I suppose it’s not actually the sport itself to which I object—running is good, and I guess kicking things—it’s the rah-rah stuff that tends to surround it: the war games.
The school I attended in London set aside two afternoons a week for sport and we were all required to take part. So at eleven and twelve, I kicked a ball around a field on dark winter afternoons and in summer pretended to have an interest in cricket which, despite being silly, has it’s upside: if you’re fielding deep, ie, as far from the action as possible, you can at least get some reading done.
At thirteen, when I graduated to the Upper School which involved wearing long pants, I was able to choose a sport on which to concentrate. I enjoyed jumping and was reasonably good at it, but there was no modern equipment and no one to teach it. So I took up fencing, instead.

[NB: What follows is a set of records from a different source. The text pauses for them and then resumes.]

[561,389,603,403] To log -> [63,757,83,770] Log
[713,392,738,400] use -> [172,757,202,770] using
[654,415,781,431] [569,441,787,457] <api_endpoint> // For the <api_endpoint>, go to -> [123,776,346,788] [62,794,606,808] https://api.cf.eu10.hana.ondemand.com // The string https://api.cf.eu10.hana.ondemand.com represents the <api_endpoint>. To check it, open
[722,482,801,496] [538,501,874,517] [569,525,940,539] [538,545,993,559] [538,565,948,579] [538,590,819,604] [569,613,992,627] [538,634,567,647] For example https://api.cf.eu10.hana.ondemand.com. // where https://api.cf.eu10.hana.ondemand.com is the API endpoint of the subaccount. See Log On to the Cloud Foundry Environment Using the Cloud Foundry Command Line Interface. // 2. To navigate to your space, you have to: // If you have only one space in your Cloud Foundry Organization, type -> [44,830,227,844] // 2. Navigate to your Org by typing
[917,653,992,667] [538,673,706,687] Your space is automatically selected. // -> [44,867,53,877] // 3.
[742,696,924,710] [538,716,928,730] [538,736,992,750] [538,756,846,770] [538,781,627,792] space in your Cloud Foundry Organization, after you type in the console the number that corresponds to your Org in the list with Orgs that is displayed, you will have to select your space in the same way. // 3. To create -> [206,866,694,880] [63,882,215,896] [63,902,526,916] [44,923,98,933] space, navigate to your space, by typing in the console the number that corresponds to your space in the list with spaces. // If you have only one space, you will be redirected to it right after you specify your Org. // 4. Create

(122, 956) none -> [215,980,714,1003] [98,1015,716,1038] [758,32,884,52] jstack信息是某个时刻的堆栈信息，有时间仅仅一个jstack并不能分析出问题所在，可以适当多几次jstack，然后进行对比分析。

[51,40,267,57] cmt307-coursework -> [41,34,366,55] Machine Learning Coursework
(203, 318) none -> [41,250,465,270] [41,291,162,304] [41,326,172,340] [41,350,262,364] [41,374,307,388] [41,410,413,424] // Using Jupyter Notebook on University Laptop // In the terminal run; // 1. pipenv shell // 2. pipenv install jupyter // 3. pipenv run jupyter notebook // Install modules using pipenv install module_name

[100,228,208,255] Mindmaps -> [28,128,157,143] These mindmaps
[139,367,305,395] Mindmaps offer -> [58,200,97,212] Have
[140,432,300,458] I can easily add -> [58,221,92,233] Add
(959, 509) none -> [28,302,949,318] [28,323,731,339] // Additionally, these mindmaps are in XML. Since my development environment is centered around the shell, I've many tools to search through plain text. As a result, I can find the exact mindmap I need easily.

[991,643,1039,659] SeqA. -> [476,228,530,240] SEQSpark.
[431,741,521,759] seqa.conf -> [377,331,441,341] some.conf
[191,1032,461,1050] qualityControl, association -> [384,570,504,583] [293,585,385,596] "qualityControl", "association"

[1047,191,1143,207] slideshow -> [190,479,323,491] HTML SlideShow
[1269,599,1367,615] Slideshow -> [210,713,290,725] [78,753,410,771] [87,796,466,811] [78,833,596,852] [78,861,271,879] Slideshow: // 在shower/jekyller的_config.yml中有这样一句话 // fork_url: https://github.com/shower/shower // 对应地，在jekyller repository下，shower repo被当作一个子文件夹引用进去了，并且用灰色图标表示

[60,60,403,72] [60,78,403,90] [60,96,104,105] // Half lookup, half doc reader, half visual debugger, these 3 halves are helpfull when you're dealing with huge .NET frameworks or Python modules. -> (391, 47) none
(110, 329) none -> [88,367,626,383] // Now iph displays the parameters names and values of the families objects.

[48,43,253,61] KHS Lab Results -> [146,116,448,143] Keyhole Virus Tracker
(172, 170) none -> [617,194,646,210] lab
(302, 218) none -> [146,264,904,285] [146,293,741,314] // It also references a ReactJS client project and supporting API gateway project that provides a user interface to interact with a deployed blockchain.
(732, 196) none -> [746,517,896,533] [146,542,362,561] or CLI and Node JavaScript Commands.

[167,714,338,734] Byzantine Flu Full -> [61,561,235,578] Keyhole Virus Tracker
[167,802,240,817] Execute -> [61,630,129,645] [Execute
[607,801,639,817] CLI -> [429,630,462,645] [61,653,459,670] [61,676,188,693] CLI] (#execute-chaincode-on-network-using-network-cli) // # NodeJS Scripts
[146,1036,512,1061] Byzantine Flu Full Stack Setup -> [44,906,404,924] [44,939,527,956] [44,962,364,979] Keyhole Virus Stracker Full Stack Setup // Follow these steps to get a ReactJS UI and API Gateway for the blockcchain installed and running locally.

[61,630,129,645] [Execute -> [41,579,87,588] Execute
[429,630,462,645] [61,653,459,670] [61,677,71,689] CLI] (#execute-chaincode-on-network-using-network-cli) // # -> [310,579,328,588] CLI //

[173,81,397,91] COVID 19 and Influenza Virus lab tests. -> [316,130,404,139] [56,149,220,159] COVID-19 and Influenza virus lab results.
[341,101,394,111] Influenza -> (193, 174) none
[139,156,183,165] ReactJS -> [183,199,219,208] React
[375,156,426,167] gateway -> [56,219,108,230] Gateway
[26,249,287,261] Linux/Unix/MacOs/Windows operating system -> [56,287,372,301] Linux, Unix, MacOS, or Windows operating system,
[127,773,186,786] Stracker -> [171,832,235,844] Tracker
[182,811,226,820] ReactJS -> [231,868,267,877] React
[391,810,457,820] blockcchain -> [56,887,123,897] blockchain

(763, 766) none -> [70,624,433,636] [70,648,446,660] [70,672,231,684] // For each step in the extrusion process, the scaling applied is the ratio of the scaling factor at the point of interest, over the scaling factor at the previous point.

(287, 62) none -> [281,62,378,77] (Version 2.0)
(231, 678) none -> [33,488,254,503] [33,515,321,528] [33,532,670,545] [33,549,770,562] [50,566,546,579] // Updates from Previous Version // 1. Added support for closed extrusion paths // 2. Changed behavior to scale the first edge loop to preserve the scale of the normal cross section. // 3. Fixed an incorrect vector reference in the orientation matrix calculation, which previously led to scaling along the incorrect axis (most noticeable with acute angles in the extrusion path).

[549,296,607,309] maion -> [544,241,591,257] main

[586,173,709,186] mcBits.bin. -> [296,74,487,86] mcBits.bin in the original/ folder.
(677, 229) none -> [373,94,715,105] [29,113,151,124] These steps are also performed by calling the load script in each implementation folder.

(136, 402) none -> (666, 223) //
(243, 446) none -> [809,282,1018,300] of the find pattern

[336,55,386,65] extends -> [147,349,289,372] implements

The fencing master was, as I remember, a refugee Hungarian who, rumor had it, once coached the Olympic team—though at this remove I don’t know if that story is true—now he had us. He did have an accent which meant that normally we’d be laughing at him, since we didn’t makes me think that he most have intimidated us into reluctant respect. He was a stickler on technique, the correct stance and placement of a foil, the various hand positions (four, as I remember), what was part of the target and what wasn’t, advance and retreat, and how to correctly stand en garde. We spent a long time learning how to do things correctly before we were allowed to fight each other—our opponents having also been trained by him—and even longer before we were thought ready to go out into the world and fight boys from other schools with different teachers. Which is how I came up against The Brute.
That wasn’t his name, just how I thought of him, or how I tell myself now that I thought of him. We faced each other down the fencing pitch? runway? no, piste! (I looked it up. I find it hard to believe we called it that with a straight face, but whatever) I faced him down the piste, reminding myself of where to balance, to spread the weight between both legs, bend my knees enough to produce the spring needed to lunge. When the start was called, he came at me waving his foil around like a cudgel, slashing it at me, breaking all the rules I knew as well as a few I didn’t.
And I was defenseless. I could do nothing to stop him, only try to keep him away.
A foil has a button tip—now it’s electronic to record hits—then it was only a slight cushioning. My jacket was thick canvas, and my head was enclosed in a mask. So he couldn’t really hurt me, but by ignoring the rules, his aggression rendered me useless. Not that I was an expert or even proficient, but faced with an opponent who followed the same rules, I could have fought back because we both spoke the same language. But because The Brute not only didn’t follow the rules but didn’t seem even to acknowledge their existence, I could do nothing to defend myself.
Briefly, I looked to the judges. When they did nothing to reign him in—perhaps they figured it was a case of ‘boys will be boys’, or they were asleep, or didn’t care, I don’t know—but when they seemed to acquiesce in his assault I gave in, stopped trying to score, merely waiting it out. To this day I’m not sure I could have done anything else. Perhaps, had I been more experienced, actually been able to fence—it’s a remarkably intricate sport, thoughtful and formalized—I could have defended myself. But perhaps not. What do you do when someone comes charging at you, unprovoked, as soon as the whistle is blown, defying anyone to stop him? You rely on the rules.
We’ve all been through this, we’re going through it right now, and I’m not sure who I most hold responsible: the bad actors or the judges, the politicians or the press, or has it always been like this and we’re just being forced now to notice it?
Reading histories of what we classify as ancient times, you come across this problem pretty often. They weren’t able to solve it any better than we are. For example, Alexander getting mad at the ancient city of Tyre, ancient even then, because they refused to give in to his whim, laying siege to it, finally storming it, dismantling it stone by stone, raping and enslaving the women, and putting the men to the sword. All those nameless people, the collateral damage, what did they think as they faced down the sword? In their case not make-believe, but all too real and cruelly sharp? When The Brute stepped off the piste and into their world.